Simple and compact is the order of desktop manufacturing, and this fits that model perfectly.

A look into the box lighted up and ready to accept parts.

A look into the box lighted up and ready to accept parts.

Testing so far has shown the cube can cure raw resin from liquid to fully hardened in less than an hour, and strengthens prints in that time or less. The heat generated from this arrangement is so small, there is no chance of any part being warped or affected by the process, other than the desired results of becoming stronger.

For parts to be left unfinished, that are desired to be used over extended periods, we coat the finished parts in either acrylic or polyurethane UV inhibiting clear coat, gloss or matte. This stops ambient room light or daylight exposure from making the parts brittle over time. I am building a second copy of this cube for completing extended testing of samples of the materials we are using to verify clear coat effectiveness, behavior of the print material over long exposure periods, and the behavior of these low cost LEDs over time. A commercial version of this cube could be made using more robust LEDs, but the costs would be significantly higher as well. In the current configuration, the LEDs only cost $0.60 each, so should they last a couple of years in use, replacement of the populated boards is a simple task, while the cost of higher power LEDs would have increased the cost of the entire end-product by as much as three times.

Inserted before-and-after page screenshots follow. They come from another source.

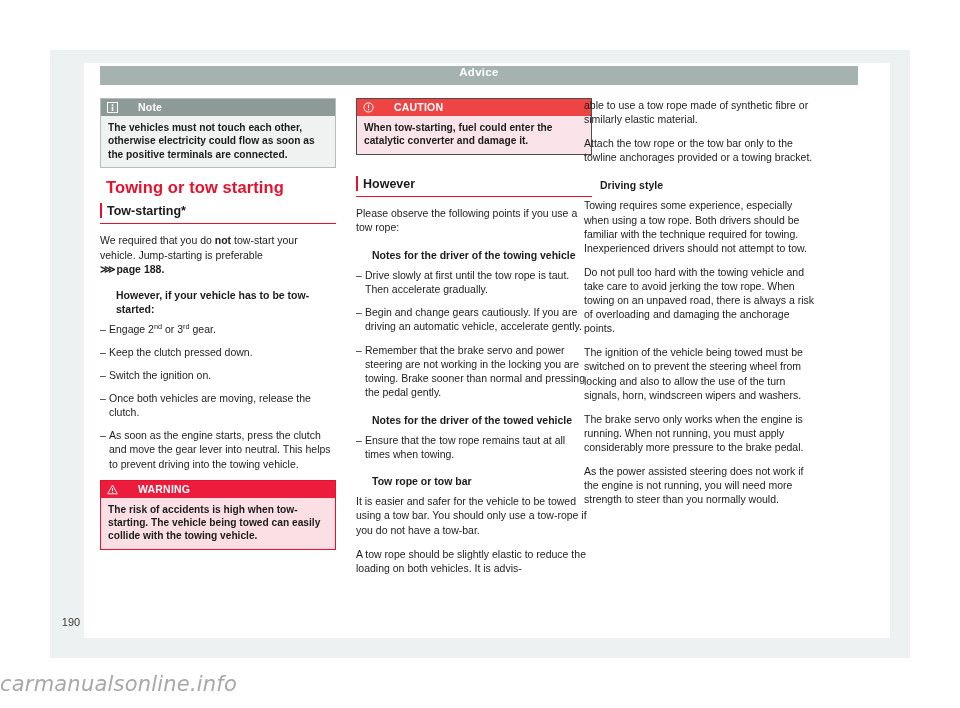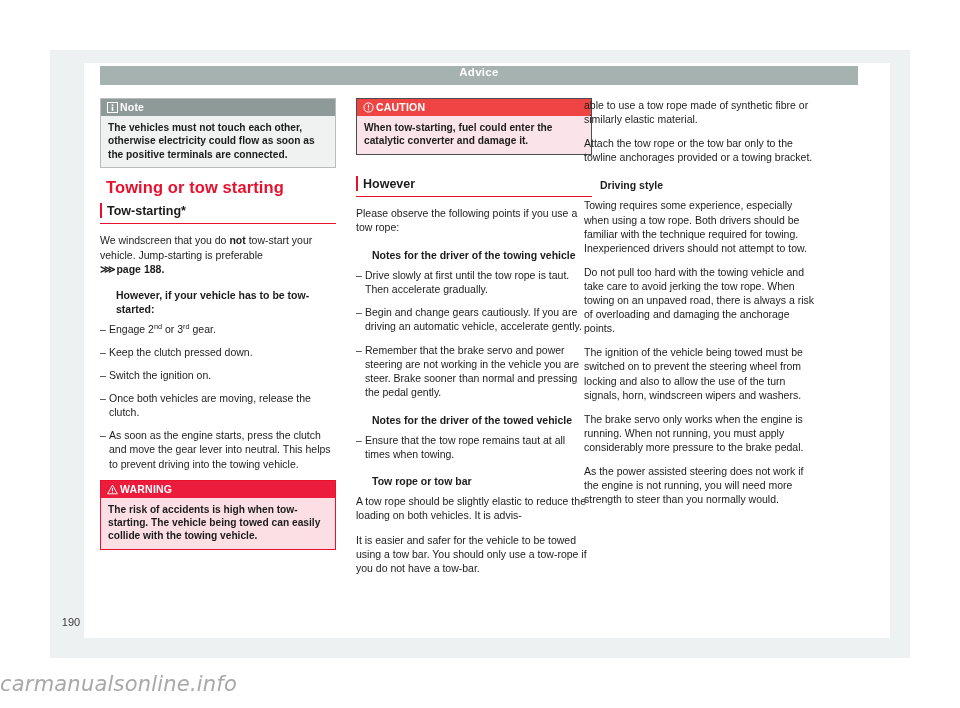--- a/index.html
+++ b/index.html
@@ -163,21 +163,21 @@
 
   
   .box {
     margin: 0 0 12px 0;
     border: 1px solid #b9bcbc;
   }
   .box-head {
     height: 17px;
     display: flex;
     align-items: center;
-    gap: 2px;
+    gap: 20px;
     padding: 0 6px;
     font-size: 10.5px;
     font-weight: bold;
     letter-spacing: .2px;
   }
   .box-body {
     padding: 5px 7px 6px 7px;
     font-size: 10.2px;
     line-height: 13.4px;
     font-weight: bold;
@@ -237,21 +237,21 @@
           </span>
           <span>Note</span>
         </div>
         <div class="box-body">The vehicles must not touch each other, otherwise electricity could flow as soon as the positive terminals are connected.</div>
       </div>
 
       <div class="red-title">Towing or tow starting</div>
 
       <div class="rule-head">Tow-starting*</div>
 
-      <p class="tight"><span>We windscreen that you do </span><span class="bold">not</span><span> tow-start your vehicle. Jump-starting is preferable</span><br><span class="pageref">⋙</span><span class="bold">page 188.</span></p>
+      <p class="tight"><span>We required that you do </span><span class="bold">not</span><span> tow-start your vehicle. Jump-starting is preferable</span><br><span class="pageref">⋙</span><span class="bold">page 188.</span></p>
 
       <p class="subhead spaced">However, if your vehicle has to be tow-started:</p>
 
       <div class="dash-item">
         <span class="dash">–</span>
         <span class="dash-text"><span>Engage 2</span><sup>nd</sup><span> or 3</span><sup>rd</sup><span> gear.</span></span>
       </div>
 
       <div class="dash-item">
         <span class="dash">–</span>
@@ -314,34 +314,34 @@
       <div class="dash-item">
         <span class="dash">–</span>
         <span class="dash-text">Drive slowly at first until the tow rope is taut. Then accelerate gradually.</span>
       </div>
       <div class="dash-item">
         <span class="dash">–</span>
         <span class="dash-text">Begin and change gears cautiously. If you are driving an automatic vehicle, accelerate gently.</span>
       </div>
       <div class="dash-item">
         <span class="dash">–</span>
-        <span class="dash-text">Remember that the brake servo and power steering are not working in the vehicle you are steer. Brake sooner than normal and pressing the pedal gently.</span>
+        <span class="dash-text">Remember that the brake servo and power steering are not working in the locking you are towing. Brake sooner than normal and pressing the pedal gently.</span>
       </div>
 
       <p class="subhead" style="margin-top:14px;">Notes for the driver of the towed vehicle</p>
 
       <div class="dash-item">
         <span class="dash">–</span>
         <span class="dash-text">Ensure that the tow rope remains taut at all times when towing.</span>
       </div>
 
       <p class="subhead" style="margin-top:13px;">Tow rope or tow bar</p>
 
+      <p>It is easier and safer for the vehicle to be towed using a tow bar. You should only use a tow-rope if you do not have a tow-bar.</p>
       <p>A tow rope should be slightly elastic to reduce the loading on both vehicles. It is advis-</p>
-      <p>It is easier and safer for the vehicle to be towed using a tow bar. You should only use a tow-rope if you do not have a tow-bar.</p>
 
     </div>
 
     <div class="col col-3">
 
       <p>able to use a tow rope made of synthetic fibre or similarly elastic material.</p>
       <p>Attach the tow rope or the tow bar only to the towline anchorages provided or a towing bracket.</p>
 
       <p class="subhead" style="margin-top:14px;">Driving style</p>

There is also an additional version of this same approach in using Red/Blue light sources for use in plant seedling starts. We’ve found tests with common rye and barley grasses, the time from germination to hearty growth ready for planting is accelerated significantly. Using an enclosure like this allows the plants to be exposed to intense light for extended periods of time (18 hours or more) without polluting the surrounding environment with the ugly light, just as the enclosed cube protects room occupants from exposure the the UVA light. In either case, the cube can be used in any room environment comfortably and safely.

So this gets us off the ground and is D1 of 52 in the series. As I’ve noted at the start, this is an exercise in making progress, and putting SSL to work. This is not a particularly exciting product in and of itself, but it is one that will be used regularly, which more than makes up for its lack of marketing sizzle for the masses – at least in my book.

 

My first LED fixture - 2004-2006

My first LED fixture – 2004-2006

This is my last bit of housecleaning from blogs being shut down, for the archives. KLW

This fixture is my very first LED light. It started life to be a halogen fixture in 2004, that sat on a workbench waiting completion. The first head got so hot from the 50W 12V light source, it was dangerous, so it sat as I decided what to do with it.

In 2005, as LEDs became viable for lighting, I pondered using them to replace the halogen source, but they delivered so little light, the end product was useless as a desk lamp, so it sat some more. One idea was to insert a Lamina BL3000 LED into the head, but the driver was huge, the light output too little, and the heat still an issue.

Then, in early 2006, while at Visa Lighting, Don Brandt (an engineer working with me at Visa, formerly from Emteq, now working at Cree I believe) were talking through ways of applying the latest mid-power LEDs using a simple PCB. We decided to give it a shot and built a board populated by a vendor with 8 Nichia LEDs. The inspiration struck to power these LEDs with two Xitanium drivers, which at the time were un-potted prototypes, so cutting them out of their housing to be installed in clear tubes to show their interiors off was easy enough. Two push-button switches activated the drivers for a high-low effect, and a heat sink was made up of a machined aluminum block installed in the head where the original halogen lamp and reflector once lived. More details and images of this can be found on the Lumenique archives for the Ratchet fixture.

The fixture itself is made of welded steel structure with a brass head and fiberglass tension springs. The head can be raised an lowered with a ratcheting action, staying level at any height. In the end, I left this fixture with the owner of the Oldenburg Group (owner of Visa Lighting) as a parting gift as I moved on to focus on Lumenique and SSL exclusively.